> _INPUT DATA_
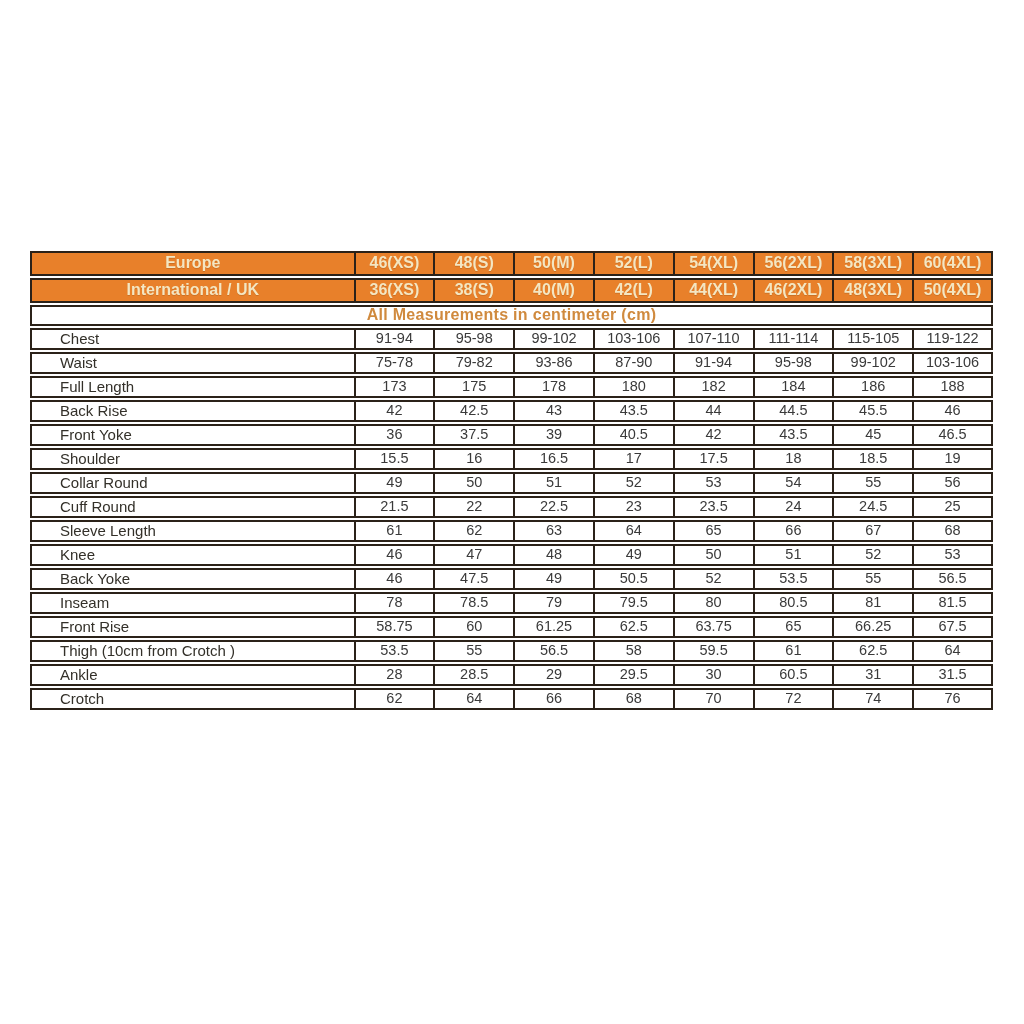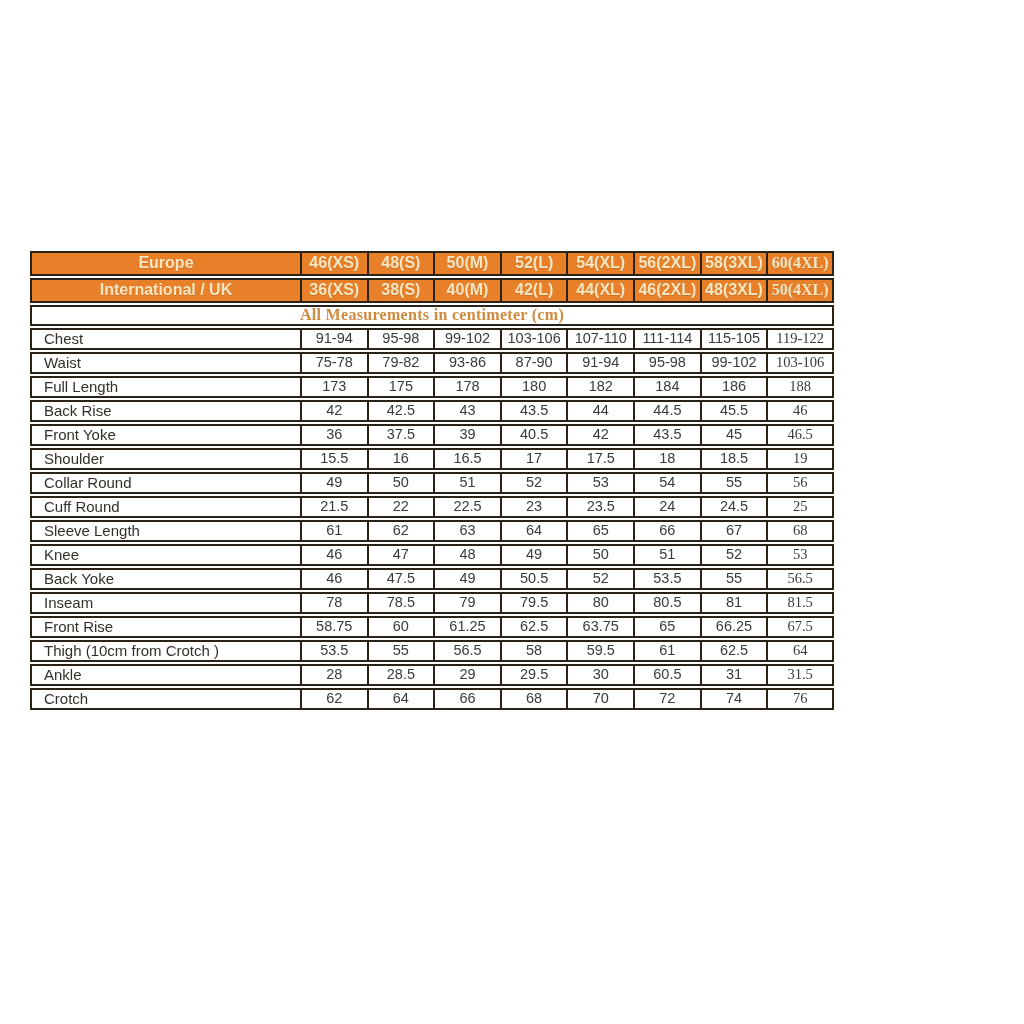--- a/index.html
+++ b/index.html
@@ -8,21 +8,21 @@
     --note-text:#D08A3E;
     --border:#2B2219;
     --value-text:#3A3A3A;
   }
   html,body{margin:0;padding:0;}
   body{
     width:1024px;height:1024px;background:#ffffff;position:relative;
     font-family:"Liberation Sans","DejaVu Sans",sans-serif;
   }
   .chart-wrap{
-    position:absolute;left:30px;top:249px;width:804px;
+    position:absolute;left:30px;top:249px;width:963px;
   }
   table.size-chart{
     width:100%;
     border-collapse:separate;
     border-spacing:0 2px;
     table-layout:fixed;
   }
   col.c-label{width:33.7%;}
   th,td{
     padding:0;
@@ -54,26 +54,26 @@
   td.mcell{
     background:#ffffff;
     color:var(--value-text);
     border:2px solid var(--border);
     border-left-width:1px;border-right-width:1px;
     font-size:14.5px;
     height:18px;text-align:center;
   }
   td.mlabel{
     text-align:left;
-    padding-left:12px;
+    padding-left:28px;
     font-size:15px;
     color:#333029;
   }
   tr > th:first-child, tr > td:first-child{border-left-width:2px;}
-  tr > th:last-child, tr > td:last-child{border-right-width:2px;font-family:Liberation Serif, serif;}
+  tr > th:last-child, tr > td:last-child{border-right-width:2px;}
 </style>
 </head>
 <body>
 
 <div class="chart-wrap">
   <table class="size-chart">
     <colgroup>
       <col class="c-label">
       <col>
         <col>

> _YOUR OBJECTIVE_
Each record above needs to be transcribed word for word, with its pictures omitted.

> _WRITTEN ANSWER_
--- a/index.html
+++ b/index.html
@@ -8,21 +8,21 @@
     --note-text:#D08A3E;
     --border:#2B2219;
     --value-text:#3A3A3A;
   }
   html,body{margin:0;padding:0;}
   body{
     width:1024px;height:1024px;background:#ffffff;position:relative;
     font-family:"Liberation Sans","DejaVu Sans",sans-serif;
   }
   .chart-wrap{
-    position:absolute;left:30px;top:249px;width:804px;
+    position:absolute;left:30px;top:249px;width:963px;
   }
   table.size-chart{
     width:100%;
     border-collapse:separate;
     border-spacing:0 2px;
     table-layout:fixed;
   }
   col.c-label{width:33.7%;}
   th,td{
     padding:0;
@@ -54,26 +54,26 @@
   td.mcell{
     background:#ffffff;
     color:var(--value-text);
     border:2px solid var(--border);
     border-left-width:1px;border-right-width:1px;
     font-size:14.5px;
     height:18px;text-align:center;
   }
   td.mlabel{
     text-align:left;
-    padding-left:12px;
+    padding-left:28px;
     font-size:15px;
     color:#333029;
   }
   tr > th:first-child, tr > td:first-child{border-left-width:2px;}
-  tr > th:last-child, tr > td:last-child{border-right-width:2px;font-family:Liberation Serif, serif;}
+  tr > th:last-child, tr > td:last-child{border-right-width:2px;}
 </style>
 </head>
 <body>
 
 <div class="chart-wrap">
   <table class="size-chart">
     <colgroup>
       <col class="c-label">
       <col>
         <col>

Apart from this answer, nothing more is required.